Encore une fois, cette loi est inspirée par l'idéologie malthusienne du rationnement, idéologie selon laquelle le travail serait en voie de disparition. Synonyme de résignation et d'échec, les 35 heures légales visent surtout à partager le chômage, et non l'emploi.
Pour toutes ces raisons, je voterai la suppression de l'article 1er proposée par le rapporteur, M. Louis Souvet, au nom de la commission des affaires sociales. (Applaudissements sur les travées du RPR, de l'Union centriste et des Républicains et Indépendants.)
M. Alain Gournac. Très bien !
M. le président. La parole est à M. Calmejane.
M. Robert Calmejane. Monsieur le président, madame le ministre, mes chers collègues, je ne prolongerai pas inutilement le débat, car les arguments politiques ont tous été excellemment développés par mes collègues de la majorité sénatoriale, notamment dans le rapport très élaboré de mon ami Louis Souvet. Néanmoins, je tiens à expliquer les raisons de notre refus du principe même de l'article 1er, car il porte atteinte, de manière irrémédiable, aux PME, qui sont nombreuses dans le département de Seine-Saint-Denis.
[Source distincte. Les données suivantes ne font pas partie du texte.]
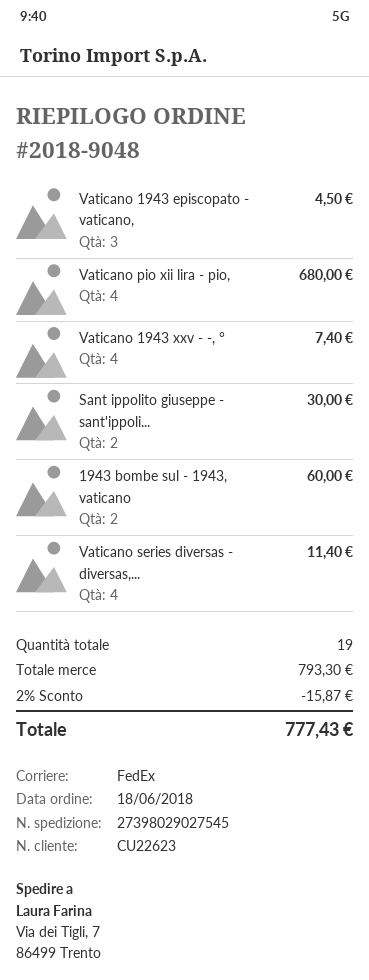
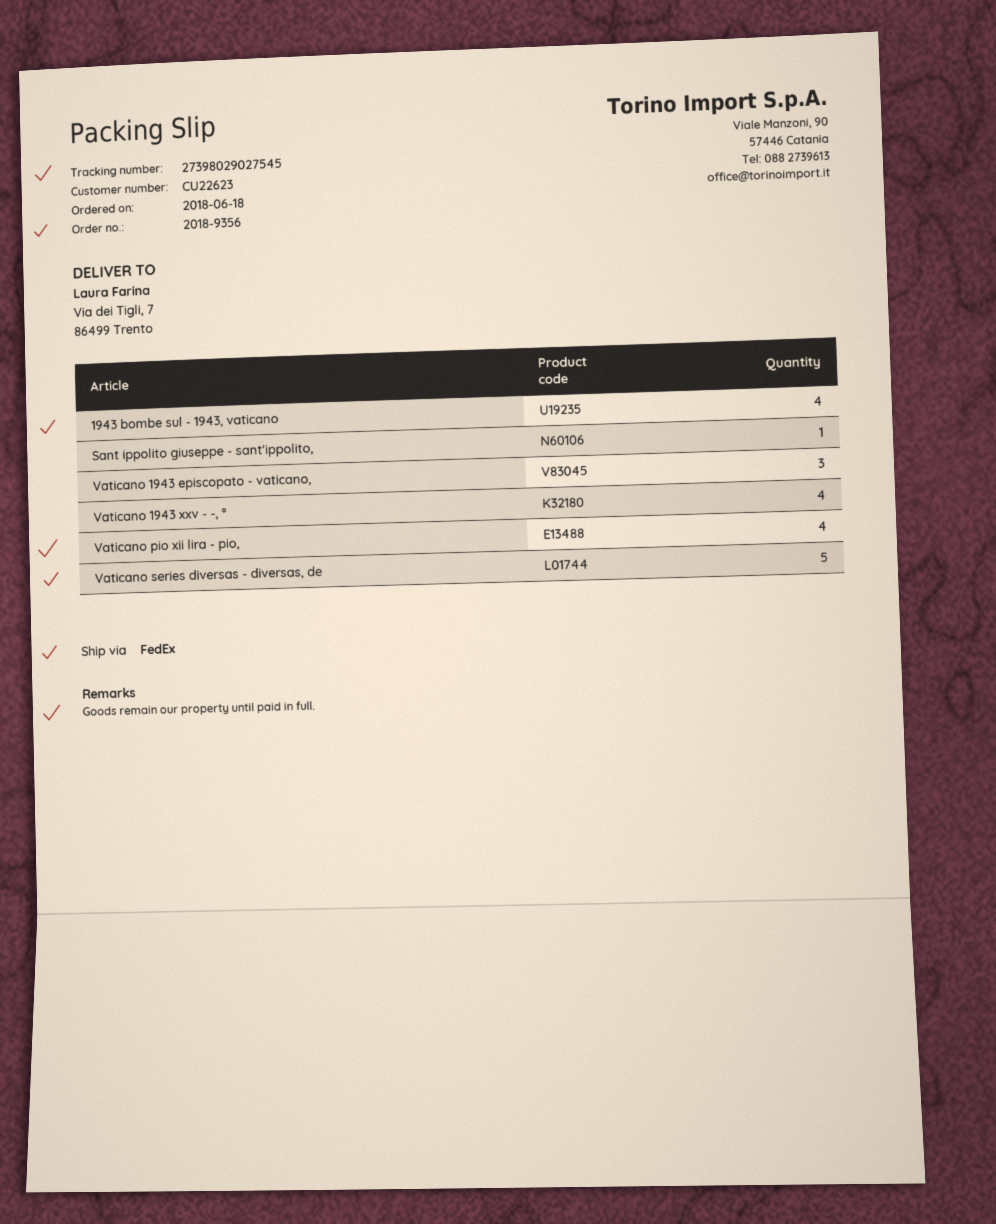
order number: 2018-9048 -> 2018-9356
Sant ippolito giuseppe - sant'ippoli...: 2 -> 1
1943 bombe sul - 1943, vaticano: 2 -> 4
Vaticano series diversas - diversas,...: 4 -> 5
Cet article 1er a pour effet de systématiser l'instauration des 35 heures, sans tenir compte des possibilités structurelles et des spécificités des entreprises. Peut-être telle ou telle société peut-elle trouver intérêt à une réduction du temps de travail si sa production le permet. Déjà, la loi Robien avait ouvert, dans le cadre d'accords contractuels, des possibilités en ce domaine. Toutefois, elle prévoyait une aide financière proportionnelle à la masse salariale, ce qui était certes coûteux, mais bien plus incitatif que le présent projet de loi qui, au nom du dogme économico-politique, privilégie la contrainte.
Les 35 heures pour tous, c'est méconnaître les difficultés dans lesquelles se débattent les PME-PMI, dont la visibilité commerciale n'est souvent que de deux à trois mois, qui n'ont pas de trésorerie et qui ont souvent reporté leurs investissements depuis plusieurs années ; il n'est que de constater le nombre de dépôts de bilan au cours de l'année 1997 en Seine-Saint-Denis.
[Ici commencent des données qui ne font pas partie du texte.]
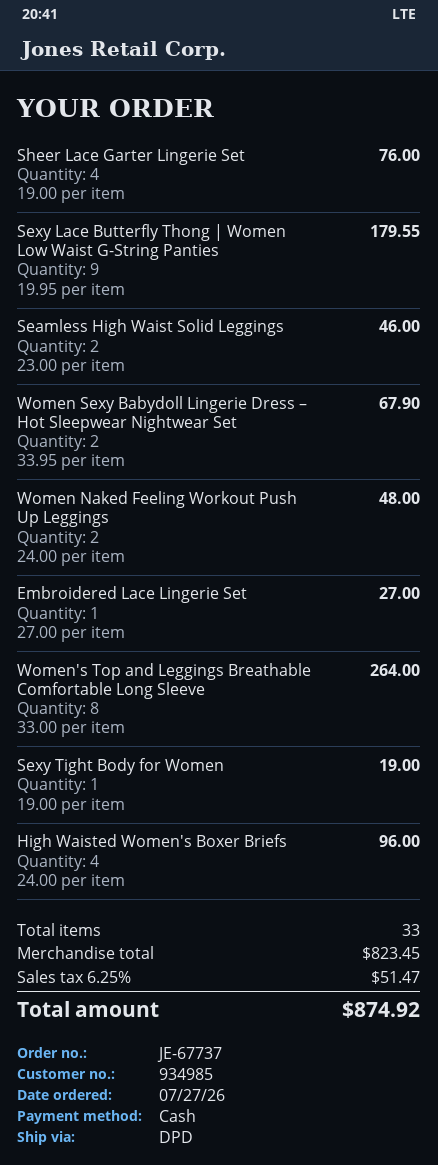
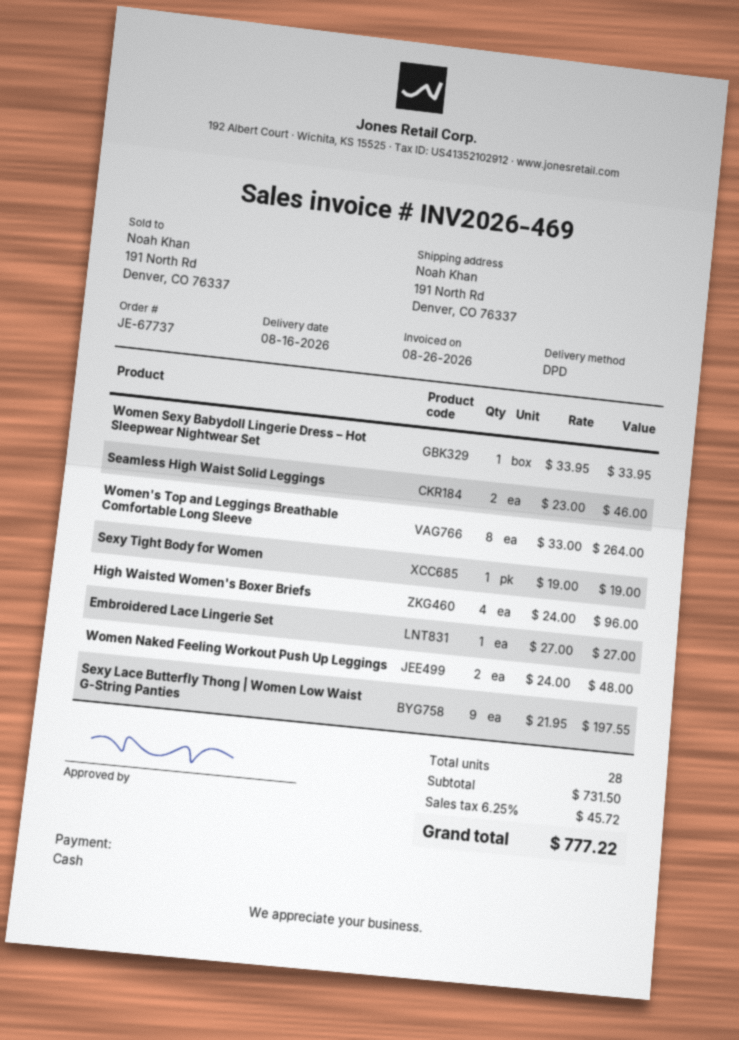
Sheer Lace Garter Lingerie Set: 4 x 19.00 = 76.00 -> none
Sexy Lace Butterfly Thong | Women Low Waist G-String Panties: 9 x 19.95 = 179.55 -> 9 x 21.95 = 197.55
Women Sexy Babydoll Lingerie Dress – Hot Sleepwear Nightwear Set: 2 x 33.95 = 67.90 -> 1 x 33.95 = 33.95
total quantity: 33 -> 28
subtotal: 823.45 -> 731.50
tax: 6.25% = 51.47 -> 6.25% = 45.72
total: 874.92 -> 777.22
L'obligation d'appliquer au plus tard en 2002 les 35 heures va constituer, pour la plupart d'entre elles, un coût financier important qu'elles ne pourront supporter, engendrant un effet inverse de celui qui est recherché par le Gouvernement. Le risque pour l'emploi est réel. En effet, le système de prime proposé est un leurre, car l'embauche de 6 % de personnels supplémentaires se traduira, compte tenu de la dégressivité des aides, par une augmentation sensible de la masse salariale, charges sociales comprises. Et s'il s'agit d'employés qualifiés, payés très au-dessus du SMIC, le coût sera bien supérieur encore, les primes étant plafonnées à 5 000 francs à partir de 2002.
Mais ce coût salarial n'est pas seul en cause. Les conditions d'activités peuvent induire des charges supplémentaires, comme les véhicules pour le personnel itinérant. De plus, le type d'emploi nouveau sera difficile à définir selon les aptitudes requises, notamment pour les toutes petites entreprises qui auront du mal à compenser efficacement les heures non accomplies par les employés en place.
Une fois de plus, on enferme l'économie dans un carcan idéologique et technocratique, on étouffe les possibilités de développement, et donc d'emploi, qu'offrent les PME pour peu que leur soit assurée la liberté de s'adapter aux conditions du marché et la possibilité d'être performantes et dynamiques.
C'est pourquoi je soutiendrai la suppression de l'article 1er. (Très bien ! et applaudissements sur les travées du RPR et des Républicains et Indépendants.)
M. le président. La parole est à M. de Raincourt.
M. Henri de Raincourt. Monsieur le président, madame le ministre, mes chers collègues, nous sommes nombreux à prendre la parole sur cet article 1er. Il s'agit en effet, comme l'a rappelé notre collègue Philippe Marini, du coeur du dispositif du projet de loi.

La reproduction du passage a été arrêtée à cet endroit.